The survey also makes the case that Hadoop remains viable despite a steady migration to the cloud. The survey found that 62 percent of respondents said they deployed data lakes in Hadoop clusters. Regardless of where data lakes are deployed, a majority of those polled said having the right business intelligence tools was the key to analyzing data and acting on the resulting intelligence.
The survey findings also underscore how new tools are expanding access beyond data scientists and engineers to “casual” business users who lack coding or scripting skills once required to tap into data stored in lakes. Vendors like Arcadia tout their visual analytics and business intelligence software as among the tools enabling easier access to data.

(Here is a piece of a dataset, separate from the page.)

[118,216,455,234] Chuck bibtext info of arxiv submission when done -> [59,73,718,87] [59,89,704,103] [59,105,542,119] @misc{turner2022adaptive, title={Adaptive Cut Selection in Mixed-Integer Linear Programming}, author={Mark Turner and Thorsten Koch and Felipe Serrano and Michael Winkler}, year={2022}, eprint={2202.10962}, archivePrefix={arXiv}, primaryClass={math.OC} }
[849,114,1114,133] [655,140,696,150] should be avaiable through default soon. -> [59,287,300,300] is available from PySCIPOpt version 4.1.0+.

Hence, the survey found that 61 percent of respondents said data lake access tools have enabled business users to author and edit reports and dashboards without coding. Three quarters said those tools lead to better decisions.
Still, plenty of gaps remain, including better data preparation tools and “advanced” analytics capabilities. For example, only half of those polled said business users were able to blend data sets stored in data lakes with outside data. Fewer still felt they could use existing tools to view “complex correlations” among data.
“Business users want direct, fast access to data,” said Priyank Patel, co-founder and chief product officer at Arcadia Data. “It’s no longer acceptable to be chained to mountains of data without a clear, simple and effective way to derive value from it.” With new tools, Patel added, “You don’t have to be a data scientist or a PhD to do so.”
Arcadia Data, San Mateo, Calif., has steadily upgraded its visual analytics platform as a bridge between business users and self-service access to big data. The latest enterprise version of its platform released in March is positioned as a “data-native” and “AI-driven” architecture that addresses what the company asserts is a growing requirement for business intelligence tools for both data lakes and data warehouses.
The latest version also attempts to address gaps in data preparation through the ability to handle more data formats on the fly without the help of the IT department. It also includes a free tool for KSQL, the streaming SQL engine for Apache Kafka that allows users to analyze streaming data in real time.